The whole meal was delightful.

I got a little ramekin of yogurt to sooth my mouth when the meat got too hot. I want to make this again right away, but it doesn’t feel very Lenten!
TUESDAY
Mardi Gras
I have such mixed feelings about Chili’s having somehow become our traditional final place of debauchery before Lent. The restaurant was practically empty, but they seated us next to the bathroom anyway. It was fine. I ordered some kind of chipotle chicken bowl and it was perfectly fine. Then we followed up with our other, equally dubious tradition and headed over to Price Chopper to pick out individual tubs of ice cream.. I got a Ben and Jerry’s thing with a caramel core and pieces of blonde brownie. Damien was sick and Elijah was working, so we brought them to-go boxes. And that was our festal meal! Shroopy doo.
WEDNESDAY
Spaghetti and salad
On Wednesday I was the one who was sick, so Damien brought the kids to Mass. I spent the afternoon ruthlessly decluttering the dining room (four bags of trash, yay!), and for supper we had spaghetti and salad, and, just to round out the church basement dinner vibes, white bread with butter.

THURSDAY
Roast drumsticks, mashed potatoes, roast butternut squash
Thursday I was busy all day, and for the life of me, I can’t remember what with. So I threw together supper at the last minute. I just sprayed the chicken drumsticks with cooking spray and seasoned them heavily with salt, pepper, garlic powder, and chili powder. I roasted them and then put them in a covered baking dish in a low rack in the oven to stay warm, so I could use the broiler to make the butternut squash. I peeled and sliced up two squashes and laid the disks in a pan on parchment paper.

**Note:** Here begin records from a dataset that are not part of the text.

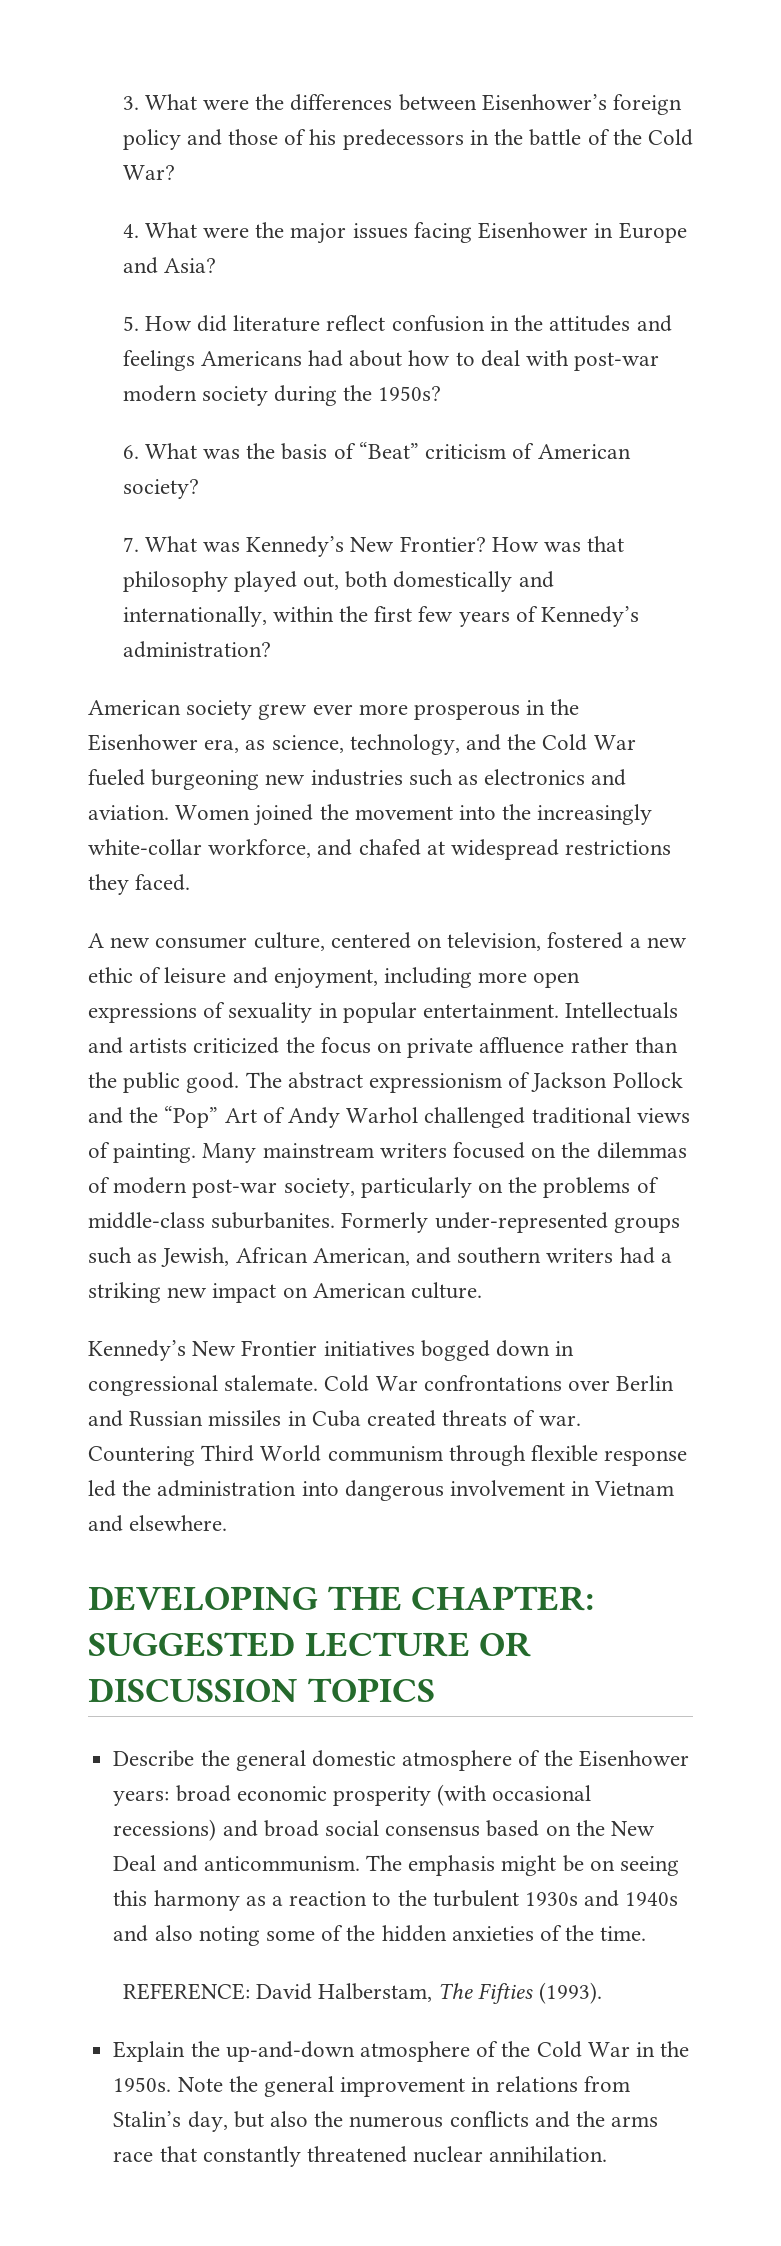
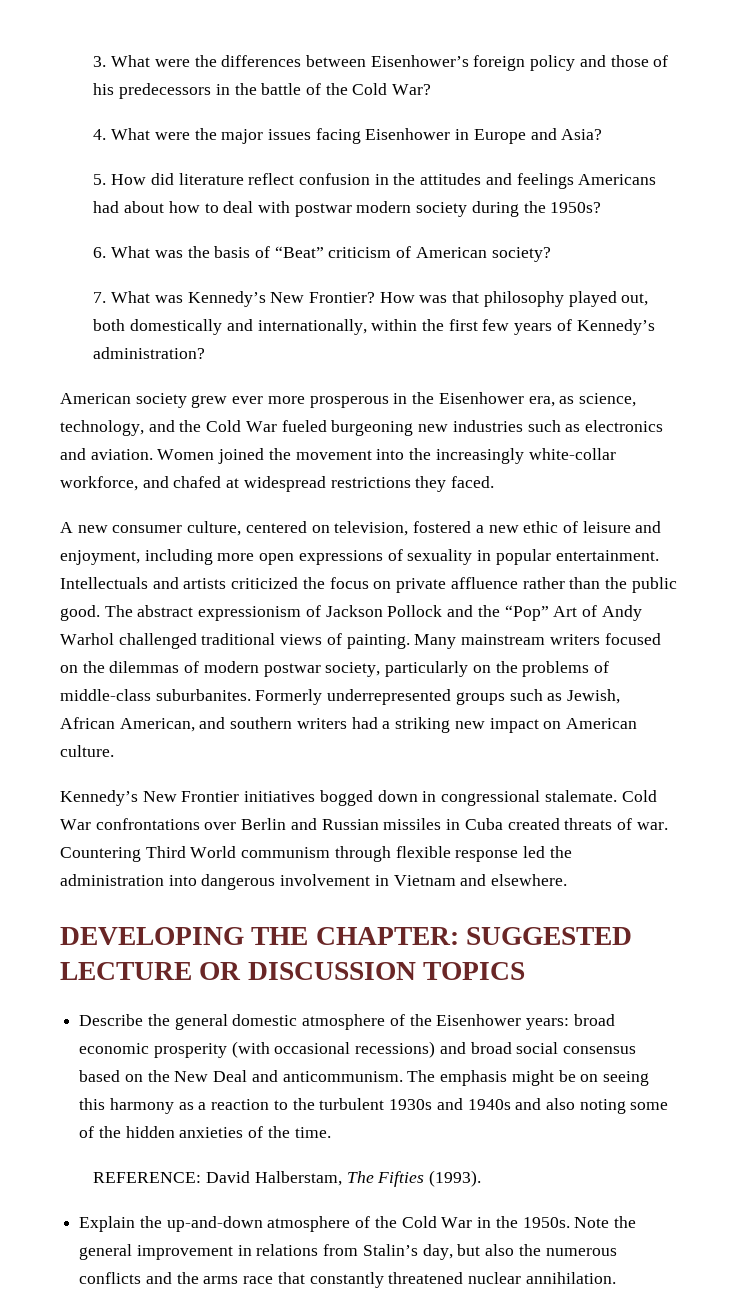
- 5. How did literature reflect confusion in the attitudes and feelings Americans had about how to deal with post-war modern society during the 1950s?
+ 5. How did literature reflect confusion in the attitudes and feelings Americans had about how to deal with postwar modern society during the 1950s?
- Many mainstream writers focused on the dilemmas of modern post-war society, particularly on the problems of middle-class suburbanites.
+ Many mainstream writers focused on the dilemmas of modern postwar society, particularly on the problems of middle-class suburbanites.
- Formerly under-represented groups such as Jewish, African American, and southern writers had a striking new impact on American culture.
+ Formerly underrepresented groups such as Jewish, African American, and southern writers had a striking new impact on American culture.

I may or may not have sprayed them with cooking spray, but I definitely put a little heap of brown sugar on each one, and then sprinkled them pretty heavy with a lovely biryani masala by Spicewalla.
I had a five-pound bag of potatoes, and the original plan was to bake them, but you really cannot make baked potatoes for seven people when two of them look like this:

Five potatoes total in the bag! I used to buy potatoes like this on purpose, and slice them into these ludicrously long french fries; but it was definitely not a deep frying kind of night. I just boiled them and mashed them, and I did a pretty poor job, too. Very lumpy. The squash was great, though!

I just adore Indian spices on squash. Really tasty and interesting.
It turned out to be a pretty good meal despite the potatoes.

And that’s-a my story.
FRIDAY
Grilled cheese and tomato soup
I’m actually really looking forward to this meal. I may even throw some leftover rice into the tomato soup. The kids got an early release from school because there is a big storm coming. I saw the highway department pre-salting the roads before the snow even started, so I guess it’s gonna be a doozy.
I guess we are gonna try our Fisher Family Mandatory Lent Film Party again this year. Damien and I are both exhausted and couldn’t come up with anything creative, so we’re going to watch Spartacus, which I haven’t seen in many years. I remember it being very sweaty. The kids have been lots of fun to talk about movies with lately, though, so I have medium-high hopes.
In conclusion, you will have a lizard in your pocket. Be you. Shroopy doo.